▶ Supplied material

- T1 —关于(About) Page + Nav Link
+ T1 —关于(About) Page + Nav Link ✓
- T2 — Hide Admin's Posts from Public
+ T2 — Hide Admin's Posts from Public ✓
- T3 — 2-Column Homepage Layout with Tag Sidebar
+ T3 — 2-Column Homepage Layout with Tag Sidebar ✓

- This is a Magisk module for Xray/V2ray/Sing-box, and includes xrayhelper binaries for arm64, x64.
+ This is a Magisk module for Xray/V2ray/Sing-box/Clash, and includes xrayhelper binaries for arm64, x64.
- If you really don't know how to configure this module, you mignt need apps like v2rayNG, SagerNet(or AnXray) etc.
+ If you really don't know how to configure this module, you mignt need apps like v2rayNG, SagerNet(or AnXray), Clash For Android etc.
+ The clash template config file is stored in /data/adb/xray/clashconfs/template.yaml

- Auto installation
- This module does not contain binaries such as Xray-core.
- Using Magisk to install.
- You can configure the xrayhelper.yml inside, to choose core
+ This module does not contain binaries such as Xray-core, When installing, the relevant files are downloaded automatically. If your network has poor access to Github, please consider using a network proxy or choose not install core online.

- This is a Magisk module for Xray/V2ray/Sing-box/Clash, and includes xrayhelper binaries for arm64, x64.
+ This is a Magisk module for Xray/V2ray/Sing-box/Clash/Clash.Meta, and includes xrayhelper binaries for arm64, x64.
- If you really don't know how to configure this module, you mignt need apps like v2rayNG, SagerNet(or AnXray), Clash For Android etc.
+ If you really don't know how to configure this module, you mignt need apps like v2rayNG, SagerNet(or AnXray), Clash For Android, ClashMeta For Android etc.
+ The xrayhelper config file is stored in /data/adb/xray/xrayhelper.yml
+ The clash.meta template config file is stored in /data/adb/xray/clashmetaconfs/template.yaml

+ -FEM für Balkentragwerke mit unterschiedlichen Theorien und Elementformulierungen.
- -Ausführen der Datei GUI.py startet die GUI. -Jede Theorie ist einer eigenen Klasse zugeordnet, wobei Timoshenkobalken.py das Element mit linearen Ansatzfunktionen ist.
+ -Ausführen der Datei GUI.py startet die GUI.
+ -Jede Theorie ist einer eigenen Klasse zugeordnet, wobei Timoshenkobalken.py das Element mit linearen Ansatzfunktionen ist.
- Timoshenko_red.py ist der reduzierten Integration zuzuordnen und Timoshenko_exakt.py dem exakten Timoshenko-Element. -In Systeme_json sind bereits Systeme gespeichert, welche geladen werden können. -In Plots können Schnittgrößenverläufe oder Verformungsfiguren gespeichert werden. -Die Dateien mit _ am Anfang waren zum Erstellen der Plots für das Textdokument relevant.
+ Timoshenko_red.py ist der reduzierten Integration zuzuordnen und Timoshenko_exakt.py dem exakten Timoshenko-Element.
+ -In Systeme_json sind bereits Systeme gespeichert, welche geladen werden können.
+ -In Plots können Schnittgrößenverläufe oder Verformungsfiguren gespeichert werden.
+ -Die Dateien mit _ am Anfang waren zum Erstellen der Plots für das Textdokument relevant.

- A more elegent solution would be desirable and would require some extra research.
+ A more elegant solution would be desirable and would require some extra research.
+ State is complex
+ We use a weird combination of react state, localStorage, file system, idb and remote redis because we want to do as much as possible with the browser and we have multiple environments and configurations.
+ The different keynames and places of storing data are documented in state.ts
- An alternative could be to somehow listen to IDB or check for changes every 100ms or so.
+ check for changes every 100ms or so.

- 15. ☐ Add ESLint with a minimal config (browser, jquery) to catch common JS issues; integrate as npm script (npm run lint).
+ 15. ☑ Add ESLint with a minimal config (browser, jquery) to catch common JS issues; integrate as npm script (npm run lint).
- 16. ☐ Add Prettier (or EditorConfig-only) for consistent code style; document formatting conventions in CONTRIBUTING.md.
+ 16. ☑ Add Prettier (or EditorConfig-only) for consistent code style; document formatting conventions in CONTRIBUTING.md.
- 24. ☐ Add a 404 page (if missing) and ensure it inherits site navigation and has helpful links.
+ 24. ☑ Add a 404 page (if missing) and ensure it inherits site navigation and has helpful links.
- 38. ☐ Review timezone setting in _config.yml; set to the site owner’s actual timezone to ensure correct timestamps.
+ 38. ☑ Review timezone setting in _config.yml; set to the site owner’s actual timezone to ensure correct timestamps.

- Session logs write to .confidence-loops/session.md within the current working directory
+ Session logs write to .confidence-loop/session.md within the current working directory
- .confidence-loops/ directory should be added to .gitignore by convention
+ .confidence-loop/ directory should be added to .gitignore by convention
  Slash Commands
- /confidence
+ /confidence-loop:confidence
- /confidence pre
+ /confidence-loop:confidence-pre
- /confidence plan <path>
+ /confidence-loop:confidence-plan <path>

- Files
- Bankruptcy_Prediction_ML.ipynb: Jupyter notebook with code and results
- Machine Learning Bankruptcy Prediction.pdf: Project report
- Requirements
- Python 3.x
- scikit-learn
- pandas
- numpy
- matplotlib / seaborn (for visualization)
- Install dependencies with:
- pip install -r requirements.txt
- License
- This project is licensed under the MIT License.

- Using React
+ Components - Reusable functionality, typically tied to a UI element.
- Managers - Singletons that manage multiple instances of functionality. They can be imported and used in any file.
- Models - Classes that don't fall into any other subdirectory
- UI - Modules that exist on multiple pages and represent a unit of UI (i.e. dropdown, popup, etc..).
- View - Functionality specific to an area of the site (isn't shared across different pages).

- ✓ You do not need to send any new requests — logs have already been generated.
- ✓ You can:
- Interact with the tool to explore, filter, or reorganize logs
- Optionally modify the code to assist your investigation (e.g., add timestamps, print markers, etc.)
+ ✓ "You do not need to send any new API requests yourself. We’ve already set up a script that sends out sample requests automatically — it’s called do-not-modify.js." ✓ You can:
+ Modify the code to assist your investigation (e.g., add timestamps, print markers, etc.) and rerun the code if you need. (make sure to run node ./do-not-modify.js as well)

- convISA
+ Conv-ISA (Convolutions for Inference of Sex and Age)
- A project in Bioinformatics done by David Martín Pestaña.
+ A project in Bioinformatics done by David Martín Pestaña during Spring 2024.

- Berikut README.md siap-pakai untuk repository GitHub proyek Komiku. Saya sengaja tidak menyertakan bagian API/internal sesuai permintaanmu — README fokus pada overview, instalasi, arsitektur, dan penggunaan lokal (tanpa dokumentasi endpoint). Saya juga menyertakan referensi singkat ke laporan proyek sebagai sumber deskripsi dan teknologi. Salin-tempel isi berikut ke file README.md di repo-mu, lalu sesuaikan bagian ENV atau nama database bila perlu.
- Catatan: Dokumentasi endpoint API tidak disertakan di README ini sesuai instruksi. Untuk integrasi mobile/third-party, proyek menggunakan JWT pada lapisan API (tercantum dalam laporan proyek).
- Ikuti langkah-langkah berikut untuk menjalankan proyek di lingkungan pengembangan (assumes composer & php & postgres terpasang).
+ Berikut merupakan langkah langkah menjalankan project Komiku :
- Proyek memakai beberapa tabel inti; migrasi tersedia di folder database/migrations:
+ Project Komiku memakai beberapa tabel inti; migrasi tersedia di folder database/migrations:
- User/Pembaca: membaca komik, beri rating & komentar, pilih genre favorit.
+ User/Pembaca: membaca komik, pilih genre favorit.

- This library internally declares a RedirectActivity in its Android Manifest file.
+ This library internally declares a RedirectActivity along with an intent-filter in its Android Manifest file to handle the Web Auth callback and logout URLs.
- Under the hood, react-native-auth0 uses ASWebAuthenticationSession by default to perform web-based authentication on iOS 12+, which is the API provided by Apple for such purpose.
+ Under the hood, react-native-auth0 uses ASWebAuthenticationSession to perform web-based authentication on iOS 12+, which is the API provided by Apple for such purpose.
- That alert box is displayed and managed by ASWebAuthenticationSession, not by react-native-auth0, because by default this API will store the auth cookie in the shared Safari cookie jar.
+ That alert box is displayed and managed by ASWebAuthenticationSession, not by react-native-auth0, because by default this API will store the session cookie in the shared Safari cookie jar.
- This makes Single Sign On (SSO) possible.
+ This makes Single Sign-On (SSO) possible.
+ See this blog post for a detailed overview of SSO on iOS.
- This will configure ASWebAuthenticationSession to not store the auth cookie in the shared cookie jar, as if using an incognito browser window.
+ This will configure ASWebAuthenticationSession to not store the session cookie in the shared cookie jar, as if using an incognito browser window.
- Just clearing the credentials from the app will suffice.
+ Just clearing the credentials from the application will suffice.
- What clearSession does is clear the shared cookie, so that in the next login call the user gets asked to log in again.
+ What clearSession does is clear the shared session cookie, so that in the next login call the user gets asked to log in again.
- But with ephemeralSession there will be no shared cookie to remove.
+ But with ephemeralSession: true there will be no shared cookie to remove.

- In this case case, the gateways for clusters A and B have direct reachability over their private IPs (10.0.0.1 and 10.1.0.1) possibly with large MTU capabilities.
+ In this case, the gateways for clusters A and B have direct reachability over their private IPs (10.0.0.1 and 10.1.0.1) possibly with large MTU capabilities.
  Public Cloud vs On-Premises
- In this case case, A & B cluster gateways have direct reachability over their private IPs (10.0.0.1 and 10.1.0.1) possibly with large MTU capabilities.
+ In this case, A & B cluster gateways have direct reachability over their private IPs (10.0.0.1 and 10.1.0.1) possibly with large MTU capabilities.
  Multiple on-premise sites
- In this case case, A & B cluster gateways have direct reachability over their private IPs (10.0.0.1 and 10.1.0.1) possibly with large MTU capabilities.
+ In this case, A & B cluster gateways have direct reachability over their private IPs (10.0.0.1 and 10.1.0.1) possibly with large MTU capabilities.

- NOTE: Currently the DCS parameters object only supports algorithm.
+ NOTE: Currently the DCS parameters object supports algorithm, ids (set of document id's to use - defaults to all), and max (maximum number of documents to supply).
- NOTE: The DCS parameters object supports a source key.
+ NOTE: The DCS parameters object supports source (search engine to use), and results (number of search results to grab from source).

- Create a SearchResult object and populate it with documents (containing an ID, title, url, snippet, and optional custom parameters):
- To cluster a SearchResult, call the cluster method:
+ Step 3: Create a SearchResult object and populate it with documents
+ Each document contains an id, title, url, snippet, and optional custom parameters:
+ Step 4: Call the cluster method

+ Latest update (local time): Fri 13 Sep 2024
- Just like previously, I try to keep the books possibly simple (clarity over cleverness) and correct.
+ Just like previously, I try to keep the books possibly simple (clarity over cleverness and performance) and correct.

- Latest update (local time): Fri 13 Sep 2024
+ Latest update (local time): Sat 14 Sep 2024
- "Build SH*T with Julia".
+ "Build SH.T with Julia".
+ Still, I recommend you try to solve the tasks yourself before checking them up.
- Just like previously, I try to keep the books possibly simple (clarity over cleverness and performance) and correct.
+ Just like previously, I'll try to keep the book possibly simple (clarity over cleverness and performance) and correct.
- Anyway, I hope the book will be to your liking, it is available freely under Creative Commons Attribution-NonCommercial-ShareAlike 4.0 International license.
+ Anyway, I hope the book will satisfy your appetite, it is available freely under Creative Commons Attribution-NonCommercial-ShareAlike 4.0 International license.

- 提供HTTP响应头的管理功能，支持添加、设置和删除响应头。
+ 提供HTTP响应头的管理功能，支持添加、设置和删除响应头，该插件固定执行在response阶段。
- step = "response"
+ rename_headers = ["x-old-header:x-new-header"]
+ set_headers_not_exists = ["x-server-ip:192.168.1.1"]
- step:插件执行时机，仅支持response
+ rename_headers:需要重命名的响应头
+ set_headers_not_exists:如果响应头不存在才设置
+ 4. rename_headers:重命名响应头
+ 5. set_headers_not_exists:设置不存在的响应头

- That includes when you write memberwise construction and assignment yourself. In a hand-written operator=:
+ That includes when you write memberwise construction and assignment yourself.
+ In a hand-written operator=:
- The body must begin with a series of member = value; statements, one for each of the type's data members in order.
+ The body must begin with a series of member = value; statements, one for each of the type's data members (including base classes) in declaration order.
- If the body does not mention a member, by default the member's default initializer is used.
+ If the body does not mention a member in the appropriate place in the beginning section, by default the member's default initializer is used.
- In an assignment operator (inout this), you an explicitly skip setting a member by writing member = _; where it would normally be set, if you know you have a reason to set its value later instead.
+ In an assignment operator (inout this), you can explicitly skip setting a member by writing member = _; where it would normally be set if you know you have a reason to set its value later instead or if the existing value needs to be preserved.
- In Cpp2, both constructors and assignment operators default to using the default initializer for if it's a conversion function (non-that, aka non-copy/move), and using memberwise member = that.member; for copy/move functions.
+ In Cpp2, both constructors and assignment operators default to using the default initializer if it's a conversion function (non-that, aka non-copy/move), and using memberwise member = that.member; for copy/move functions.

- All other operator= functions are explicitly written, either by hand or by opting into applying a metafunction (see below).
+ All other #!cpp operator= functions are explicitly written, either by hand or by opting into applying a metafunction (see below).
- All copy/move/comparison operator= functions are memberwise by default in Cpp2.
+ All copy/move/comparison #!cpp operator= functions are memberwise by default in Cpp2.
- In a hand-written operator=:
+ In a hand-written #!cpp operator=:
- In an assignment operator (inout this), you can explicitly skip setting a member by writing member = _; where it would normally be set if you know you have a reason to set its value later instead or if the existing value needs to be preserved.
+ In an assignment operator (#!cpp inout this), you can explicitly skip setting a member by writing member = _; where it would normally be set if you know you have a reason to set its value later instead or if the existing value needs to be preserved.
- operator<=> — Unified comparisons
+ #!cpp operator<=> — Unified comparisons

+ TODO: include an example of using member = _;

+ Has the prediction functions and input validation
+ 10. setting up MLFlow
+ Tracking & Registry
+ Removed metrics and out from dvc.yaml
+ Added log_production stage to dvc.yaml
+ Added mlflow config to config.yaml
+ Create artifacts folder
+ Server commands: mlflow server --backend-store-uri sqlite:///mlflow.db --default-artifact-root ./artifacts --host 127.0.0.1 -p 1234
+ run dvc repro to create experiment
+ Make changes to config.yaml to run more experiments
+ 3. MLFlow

▶ Prompt
Only one part of the material above is to be transcribed, namely the lines starting with the line that has "- If the body" and going on through the line that has "a hand-written #!cpp", exactly as they stand.

▶ Answer to this exercise
- If the body does not mention a member, by default the member's default initializer is used.
+ If the body does not mention a member in the appropriate place in the beginning section, by default the member's default initializer is used.
- In an assignment operator (inout this), you an explicitly skip setting a member by writing member = _; where it would normally be set, if you know you have a reason to set its value later instead.
+ In an assignment operator (inout this), you can explicitly skip setting a member by writing member = _; where it would normally be set if you know you have a reason to set its value later instead or if the existing value needs to be preserved.
- In Cpp2, both constructors and assignment operators default to using the default initializer for if it's a conversion function (non-that, aka non-copy/move), and using memberwise member = that.member; for copy/move functions.
+ In Cpp2, both constructors and assignment operators default to using the default initializer if it's a conversion function (non-that, aka non-copy/move), and using memberwise member = that.member; for copy/move functions.

- All other operator= functions are explicitly written, either by hand or by opting into applying a metafunction (see below).
+ All other #!cpp operator= functions are explicitly written, either by hand or by opting into applying a metafunction (see below).
- All copy/move/comparison operator= functions are memberwise by default in Cpp2.
+ All copy/move/comparison #!cpp operator= functions are memberwise by default in Cpp2.
- In a hand-written operator=:
+ In a hand-written #!cpp operator=:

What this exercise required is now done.